We'd need a way to indicate different pricing sensor IDs per inflexible sensor ID in the API, and let the scheduler work with that.
Use case: Some outside constraints which are (currently) not handled within FlexMeasures (e.g. a pre-known blackout) need to come out in the schedules (e.g. that a battery discharges at the rate a factory needs to work throughout the blackout hours).
Some business logic outside of FlexMeasures computes a few energy values (e.g. X kWh per interval) and feeds these into the FlexMeasures scheduling AI as constraints. The scheduler needs to receive and respect them.

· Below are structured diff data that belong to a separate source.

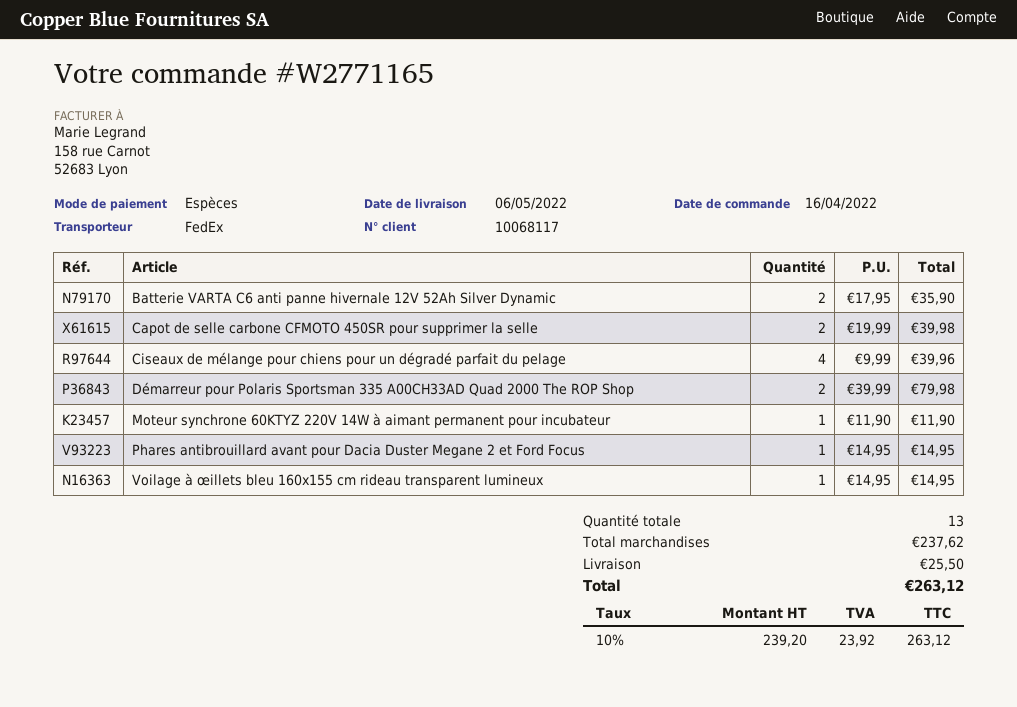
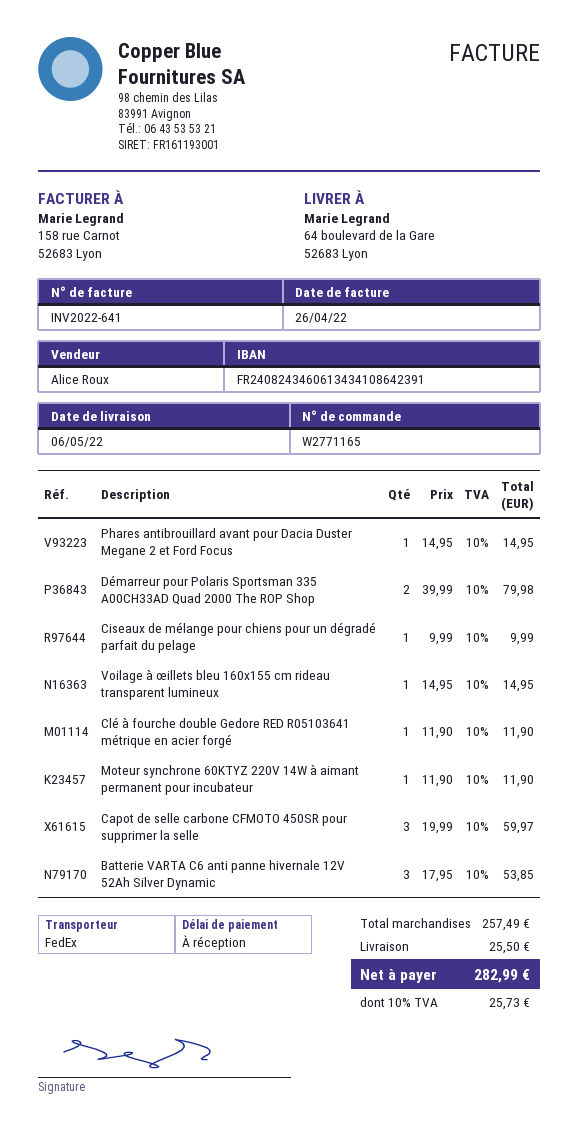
Batterie VARTA C6 anti panne hivernale 12V 52Ah Silver Dynamic: 2 x 17.95 = 35.90 -> 3 x 17.95 = 53.85
Capot de selle carbone CFMOTO 450SR pour supprimer la selle: 2 x 19.99 = 39.98 -> 3 x 19.99 = 59.97
Ciseaux de mélange pour chiens pour un dégradé parfait du pelage: 4 x 9.99 = 39.96 -> 1 x 9.99 = 9.99
Clé à fourche double Gedore RED R05103641 métrique en acier forgé: none -> 1 x 11.90 = 11.90
subtotal: 237.62 -> 257.49
tax: 10% = 23.92 -> 10% = 25.73
total: 263.12 -> 282.99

So in that sense, it is similar to the first feature. However, it might lead to unfeasibility (e.g. the battery cannot be charged enough in time to satisfy all these intervals discharge) - that is okay in v1 from a business perspective. Technically, we should thus find a way that unfeasibility does not lead to an error, but to a schedule, which satisfies as many of these intervals discharges as possible. One idea for this: Attach a high reward (make it very attractive in the internal optimization problem). Then, the scheduler will attempt to fit in as many as possible.
I'm putting these feature descriptions in this discussion, so we can first see if I'm correctly describing them & invite comments on this level from the community. We then plan to shortly move this into two issues and eventually PRs.